I have a better idea: how about removing the race field from all applications and admissions? To control for that pesky name thing, you can have a blind application where the name has been redacted and replaced with a number by HR.

It's like the chinese proverb about a guy who points to the moon with his finger and says "Look at that!", and the guy who he's standing next to responds by staring at his finger.

The issue isn't, "OMG, people with black sounding names are being discriminated against, we need to make a system where names aren't a factor!" The problem is, people are being discriminated against for being black, and a black sounding names is one of the early indicators of blackness. The same goes for having a black sounding voice, even when the grammar is already factored out and accounted for. The problem isn't that people are being discriminated against in entry level positions and in apartments, the problem is that they're being discriminated against in general.

Just about any job interview will require you to meet up with your potential employers face to face at some point, so that they can see how you respond to interview questions. It's like Gatacca, where a seeminglylegal drug urine test can be used for an illegal genetics screening. School admissions may be different, but as the data already shows, the same level of education will give a white person far more opprotunity than it will give a black person, when all other factors are considered. Since black people need far more education and honors than white people do in order to get ahead, it doesn't make any sense to punish them further by making it even harder for them to get that education in the first place.

Then everyone can be evaluated on their merits! *shocker*

And how can you be certain that everyone who's white gets by on merit, and everyone who's black doesn't get by on merit?

Again, look at the study showing that white crack dealers have a better chance of finding work than black people who haven't convicted any crimes. Either white people are getting far more opprotunities than their merit would suggest, black people are getting far fewer opprotunities than their merit would suggest, or some combination of both. You're assumption that an AA-free world would somehow judge everyone entirely by merit is entirely meritless.
 
2007-08-26 6:38:28 PM  
Dammit. I read the headline and click on the link to read the article. Then I find out it's from the opinion page of the WSJ, people I wouldn't trust to accurately tell me the color of the ocean.

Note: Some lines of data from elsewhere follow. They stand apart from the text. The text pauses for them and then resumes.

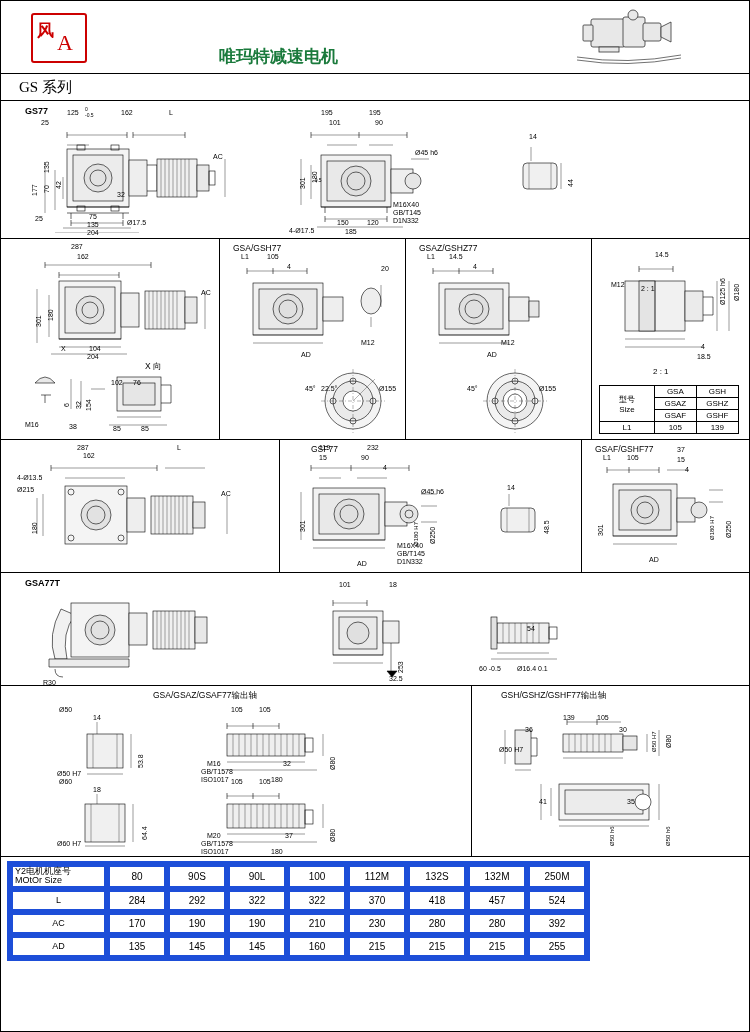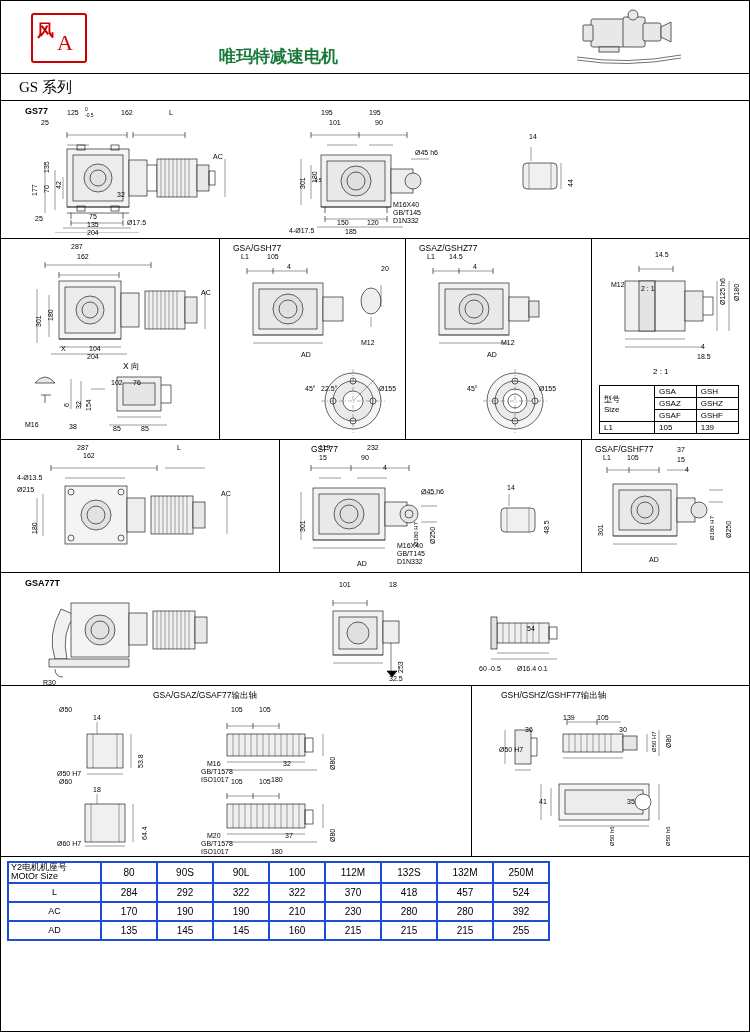"X 向" div.cap { left: 122px -> 144px }
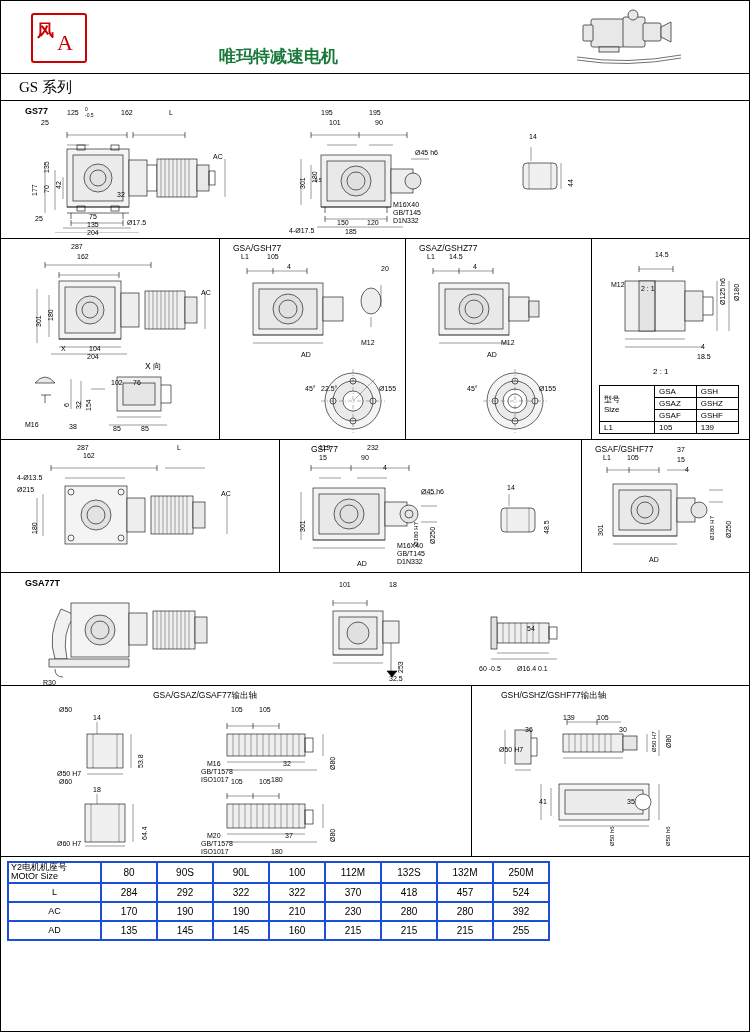"GSA" .l1tab td { text-align: left -> center }
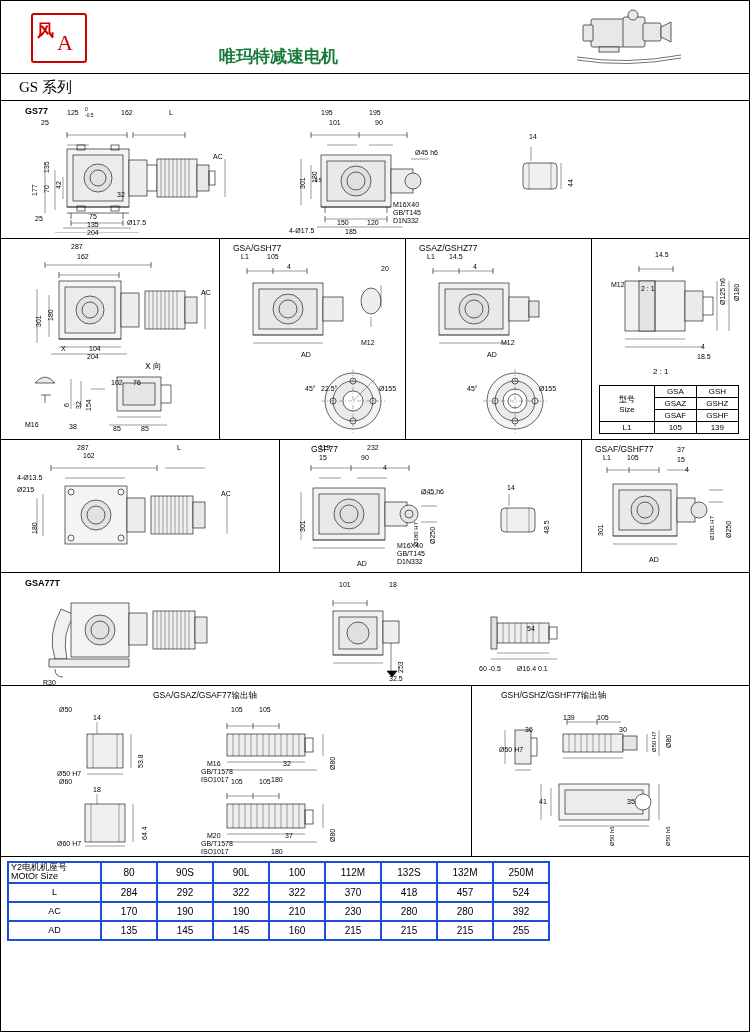"Y2电机机座号" .bottab td { border: 2px solid #1d4ed8 -> 6px solid #1d4ed8 }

So I guess if I want to learn anything I have to read the damn study myself.
 
2007-08-26 6:43:18 PM  
alexanderplatz 2007-08-26 05:09:27 PM
schrodinger first off drop the whole cancer metaphor. Just speak plain, and say what you mean.


You were making a flawed argument that you can't address a problem that targets specific individuals based on a given criteria when you yourself target specific individuals based on a given criteria. I presented a counter example, thus undermining your initial reasoning. How about instead of attacking me for presenting a counter example, you either address it, or explain why the two are different in such a way that it would affect the validity of the comparison?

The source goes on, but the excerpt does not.